* _EXERCISE REQUIREMENTS_
What you give back from the listing below should be an exact copy of the lines from the one with "background:linear-gradient(180deg,#d6dade,#aeb6bd 68%,#d3d6cd);" down to the one with "-62,9 +62,9 @@", and it should contain no pictures.
DATA FOR THIS TASK Start Marker
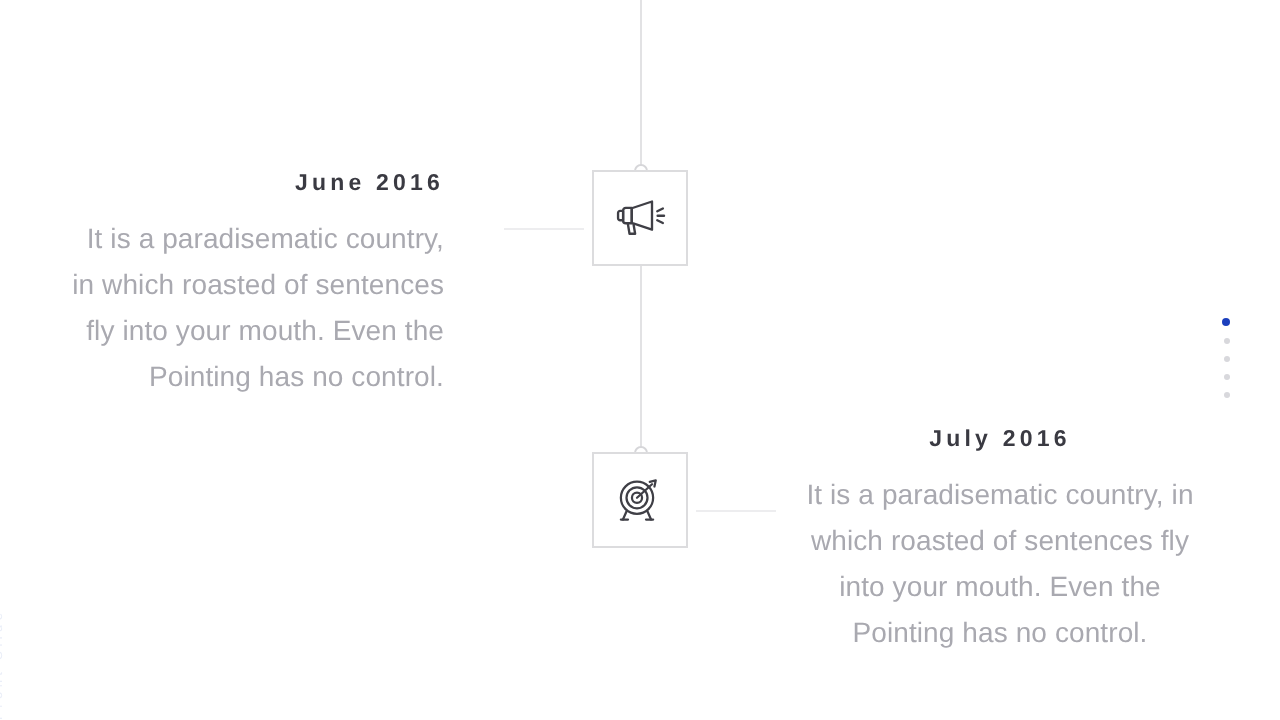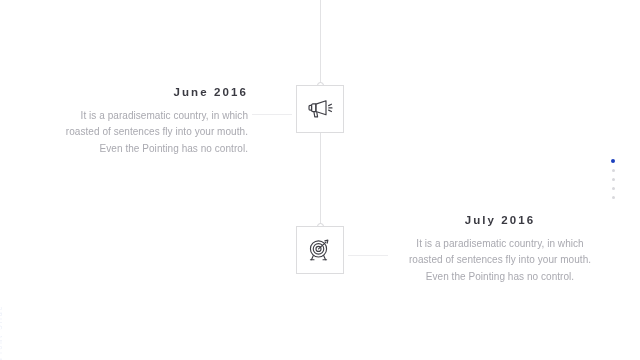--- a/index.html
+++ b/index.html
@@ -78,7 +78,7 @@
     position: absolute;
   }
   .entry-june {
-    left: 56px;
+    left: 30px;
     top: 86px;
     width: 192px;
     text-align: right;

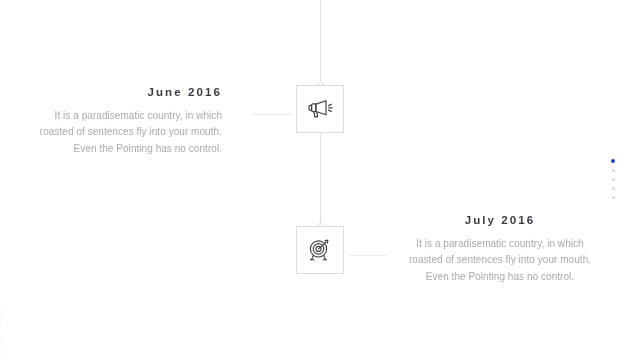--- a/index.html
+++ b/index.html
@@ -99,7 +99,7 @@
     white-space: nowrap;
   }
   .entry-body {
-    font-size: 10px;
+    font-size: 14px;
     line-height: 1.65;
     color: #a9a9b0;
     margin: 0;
DATA FOR THIS TASK End Marker
DATA FOR THIS TASK Start Marker
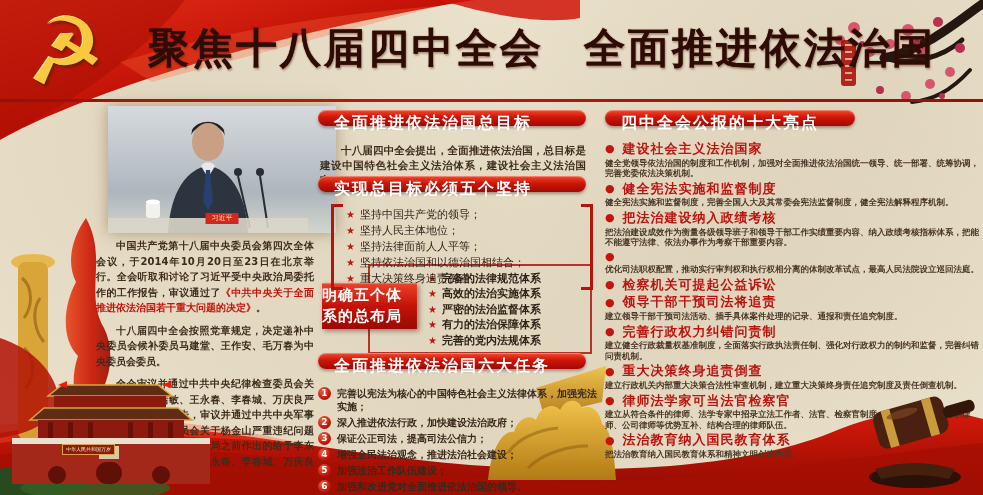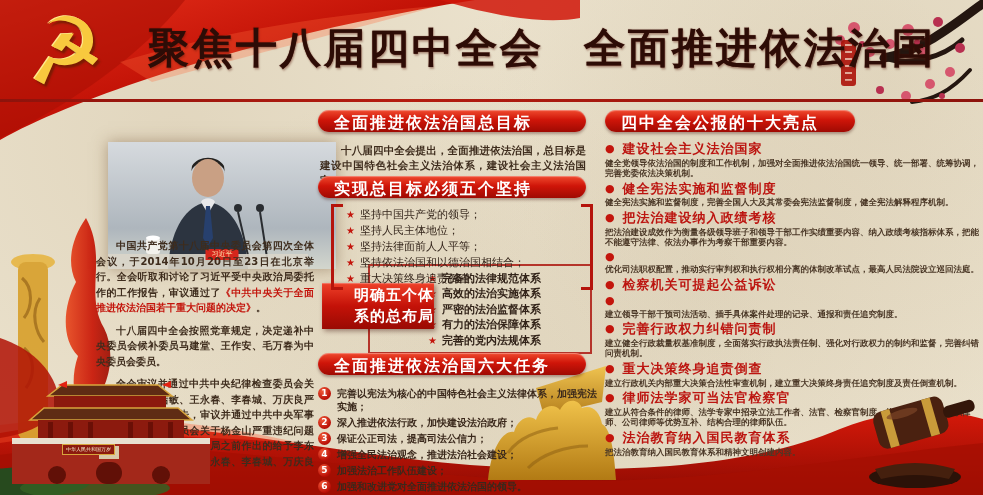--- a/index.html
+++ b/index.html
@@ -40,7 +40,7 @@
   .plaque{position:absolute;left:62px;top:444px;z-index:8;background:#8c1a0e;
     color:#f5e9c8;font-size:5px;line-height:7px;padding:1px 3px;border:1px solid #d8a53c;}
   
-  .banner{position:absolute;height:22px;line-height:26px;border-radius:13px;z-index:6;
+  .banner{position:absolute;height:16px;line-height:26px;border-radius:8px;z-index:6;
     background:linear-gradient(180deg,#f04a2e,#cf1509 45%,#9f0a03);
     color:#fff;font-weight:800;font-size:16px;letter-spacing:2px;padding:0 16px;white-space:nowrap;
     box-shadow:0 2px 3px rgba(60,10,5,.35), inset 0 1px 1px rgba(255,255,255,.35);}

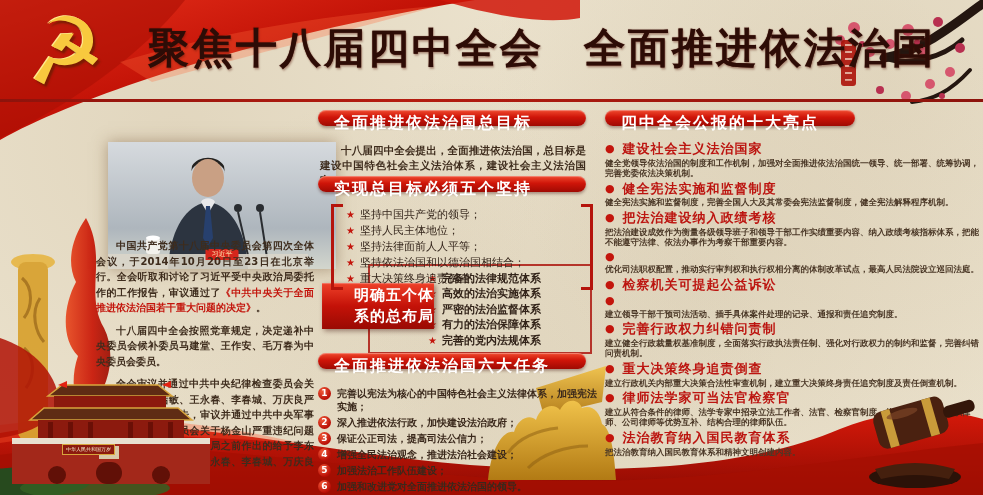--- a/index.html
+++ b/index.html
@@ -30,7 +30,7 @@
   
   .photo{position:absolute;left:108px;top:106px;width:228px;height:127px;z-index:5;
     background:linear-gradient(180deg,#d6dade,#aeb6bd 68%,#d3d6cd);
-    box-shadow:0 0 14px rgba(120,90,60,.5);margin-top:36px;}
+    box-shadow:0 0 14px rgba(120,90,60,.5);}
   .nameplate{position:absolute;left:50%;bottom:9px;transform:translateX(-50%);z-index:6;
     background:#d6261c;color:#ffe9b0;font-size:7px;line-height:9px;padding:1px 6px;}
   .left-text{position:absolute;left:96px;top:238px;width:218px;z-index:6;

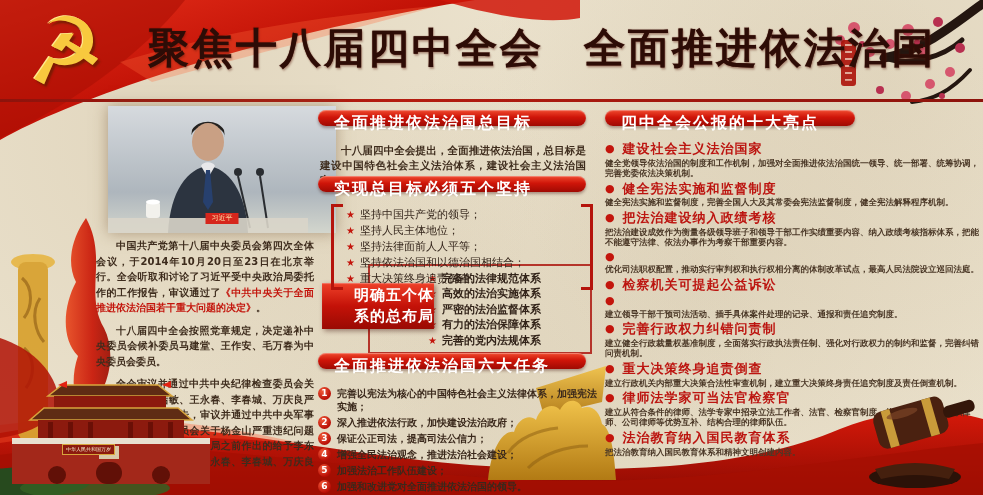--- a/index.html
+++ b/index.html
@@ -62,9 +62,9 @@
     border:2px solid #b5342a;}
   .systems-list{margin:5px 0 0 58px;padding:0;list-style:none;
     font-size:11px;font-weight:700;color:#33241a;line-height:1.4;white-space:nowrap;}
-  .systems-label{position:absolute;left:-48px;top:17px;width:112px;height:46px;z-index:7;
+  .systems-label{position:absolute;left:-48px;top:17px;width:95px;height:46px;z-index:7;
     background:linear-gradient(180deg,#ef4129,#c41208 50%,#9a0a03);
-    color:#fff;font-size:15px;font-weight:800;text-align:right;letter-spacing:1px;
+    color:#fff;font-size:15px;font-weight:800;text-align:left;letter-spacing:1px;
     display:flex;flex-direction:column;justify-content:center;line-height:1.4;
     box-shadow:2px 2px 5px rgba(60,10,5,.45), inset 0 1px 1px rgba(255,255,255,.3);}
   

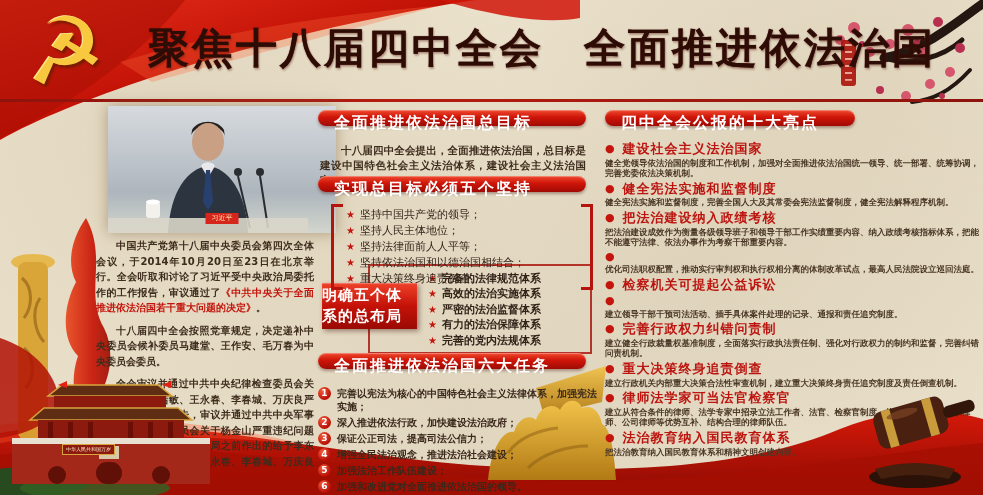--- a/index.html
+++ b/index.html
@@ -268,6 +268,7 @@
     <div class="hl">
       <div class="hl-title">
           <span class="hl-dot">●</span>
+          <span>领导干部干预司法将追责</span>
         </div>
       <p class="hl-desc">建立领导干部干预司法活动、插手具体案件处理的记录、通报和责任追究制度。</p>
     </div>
DATA FOR THIS TASK End Marker
* _EXERCISE RESPONSE_
     background:linear-gradient(180deg,#d6dade,#aeb6bd 68%,#d3d6cd);
-    box-shadow:0 0 14px rgba(120,90,60,.5);margin-top:36px;}
+    box-shadow:0 0 14px rgba(120,90,60,.5);}
   .nameplate{position:absolute;left:50%;bottom:9px;transform:translateX(-50%);z-index:6;
     background:#d6261c;color:#ffe9b0;font-size:7px;line-height:9px;padding:1px 6px;}
   .left-text{position:absolute;left:96px;top:238px;width:218px;z-index:6;

--- a/index.html
+++ b/index.html
@@ -62,9 +62,9 @@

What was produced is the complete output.